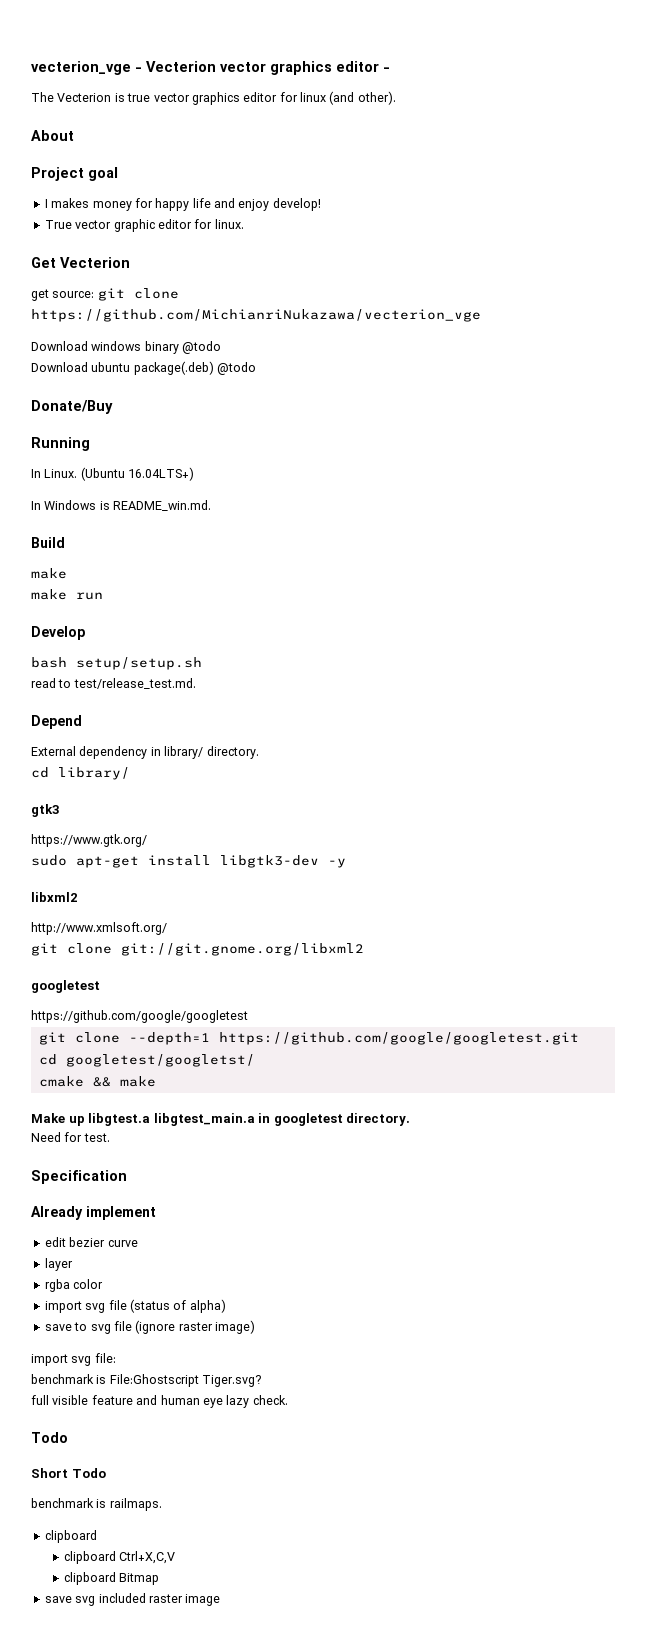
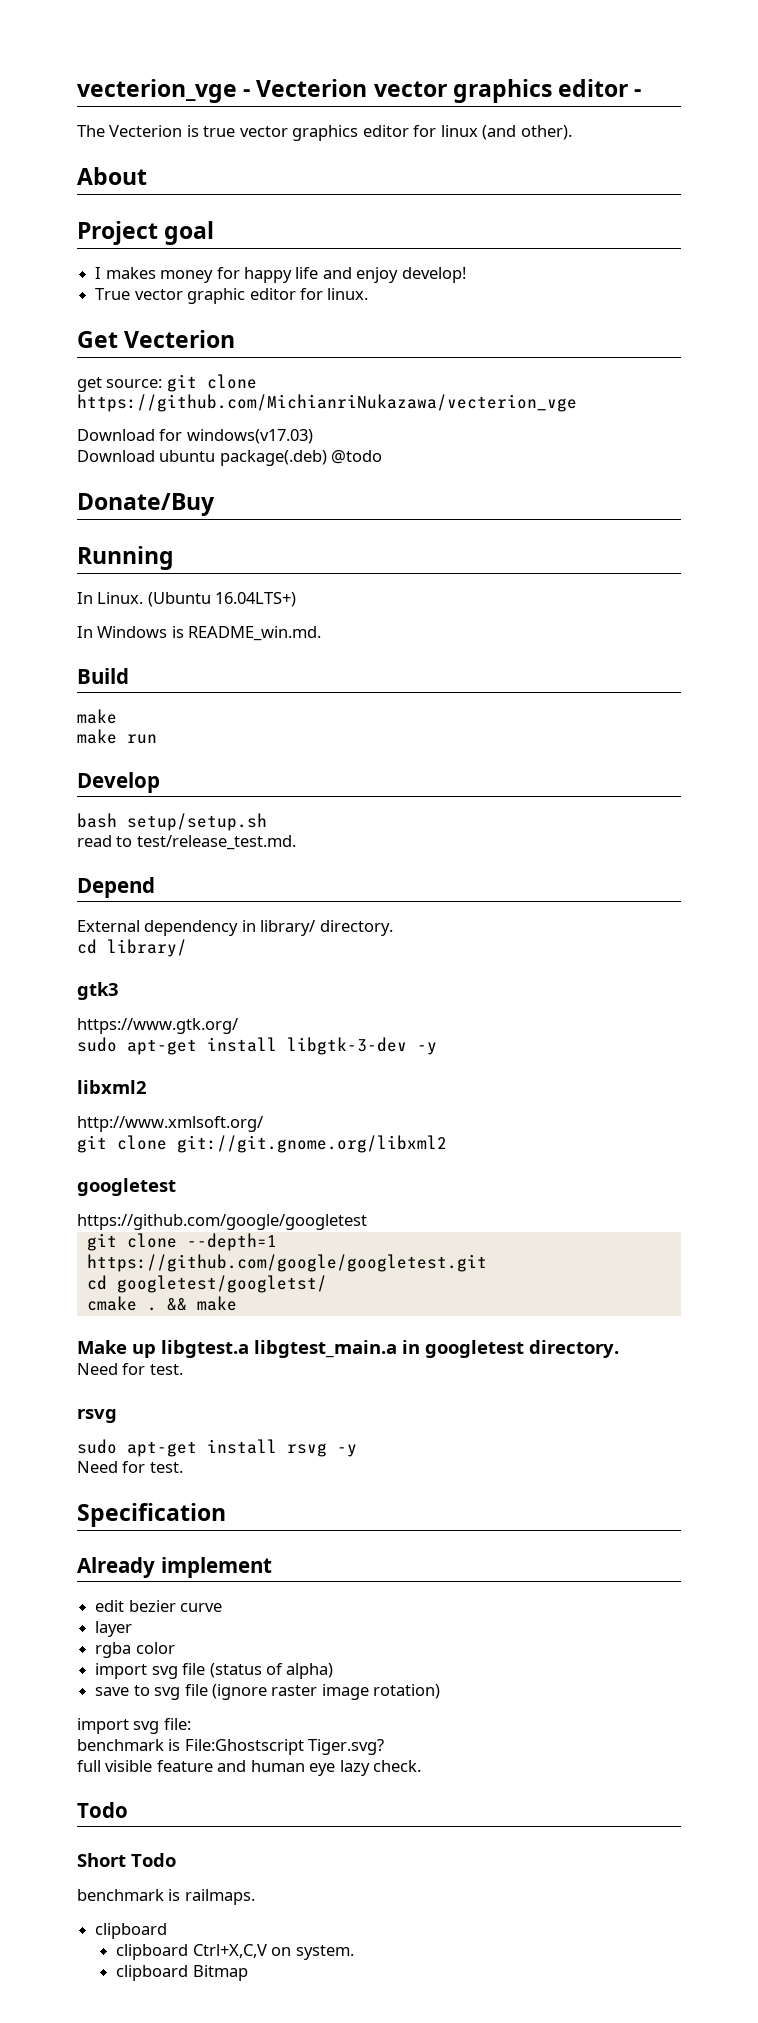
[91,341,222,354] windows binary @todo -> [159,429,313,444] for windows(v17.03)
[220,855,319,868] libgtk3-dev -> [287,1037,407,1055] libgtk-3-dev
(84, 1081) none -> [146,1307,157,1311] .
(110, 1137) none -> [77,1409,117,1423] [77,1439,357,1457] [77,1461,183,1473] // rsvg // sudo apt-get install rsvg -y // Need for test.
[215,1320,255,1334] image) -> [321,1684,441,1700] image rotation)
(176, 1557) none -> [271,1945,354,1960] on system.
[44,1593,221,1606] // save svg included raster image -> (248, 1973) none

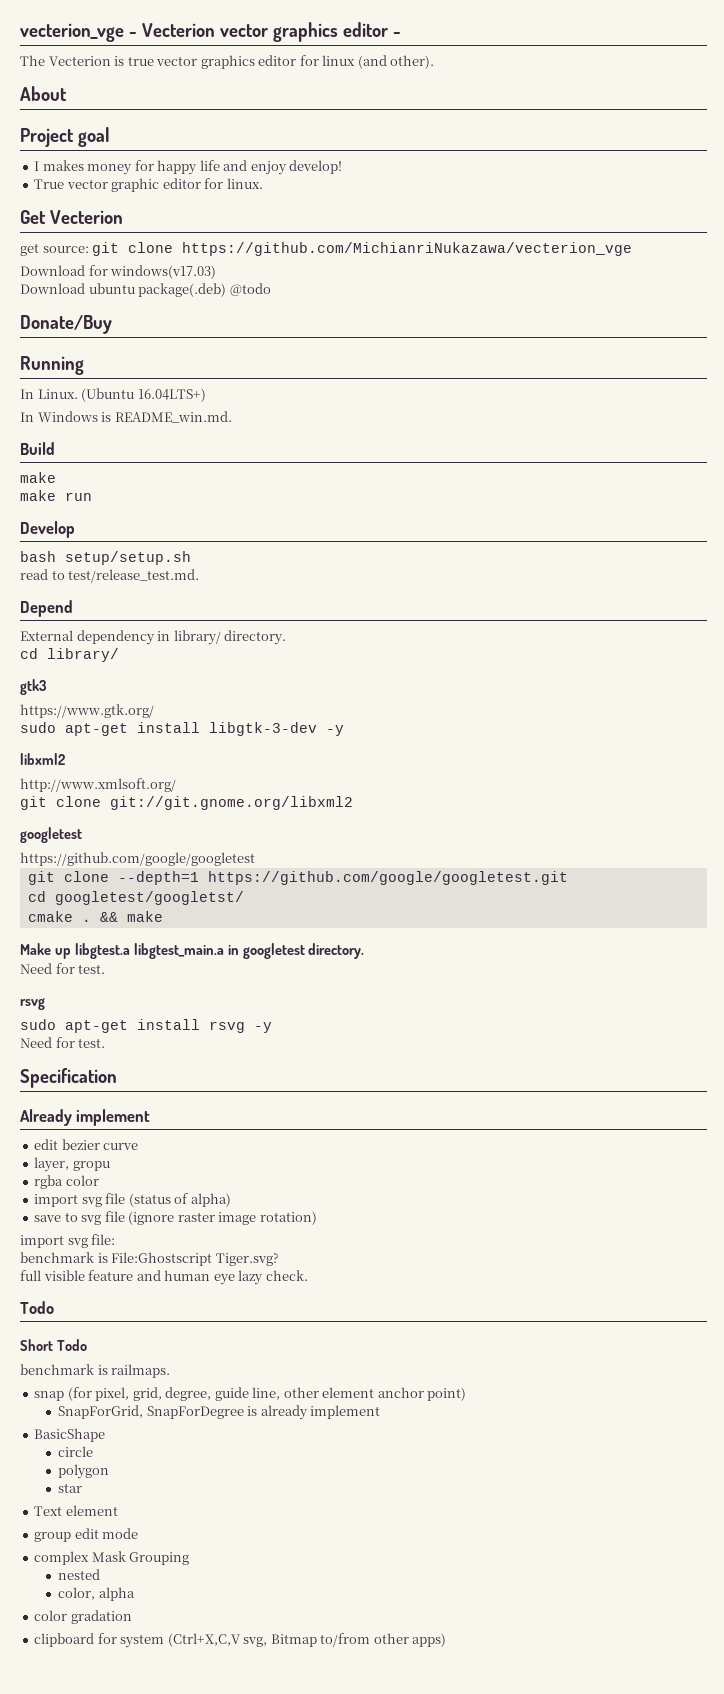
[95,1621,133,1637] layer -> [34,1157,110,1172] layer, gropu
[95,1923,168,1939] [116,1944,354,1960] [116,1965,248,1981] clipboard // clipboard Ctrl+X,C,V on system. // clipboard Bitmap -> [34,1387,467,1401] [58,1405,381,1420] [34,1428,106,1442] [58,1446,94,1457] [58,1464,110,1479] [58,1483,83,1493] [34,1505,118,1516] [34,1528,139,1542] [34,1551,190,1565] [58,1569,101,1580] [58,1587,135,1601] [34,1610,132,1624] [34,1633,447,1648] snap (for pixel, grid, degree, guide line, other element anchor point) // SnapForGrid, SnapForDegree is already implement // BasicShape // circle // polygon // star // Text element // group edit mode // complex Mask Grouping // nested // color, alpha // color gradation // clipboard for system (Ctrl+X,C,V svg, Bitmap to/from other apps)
───
* [WHAT IS NEEDED]
Each line that mentions the string "none" must be copied from the listing.

* [SOLUTION FOR THIS TASK]
(84, 1081) none -> [146,1307,157,1311] .
(110, 1137) none -> [77,1409,117,1423] [77,1439,357,1457] [77,1461,183,1473] // rsvg // sudo apt-get install rsvg -y // Need for test.
(176, 1557) none -> [271,1945,354,1960] on system.
[44,1593,221,1606] // save svg included raster image -> (248, 1973) none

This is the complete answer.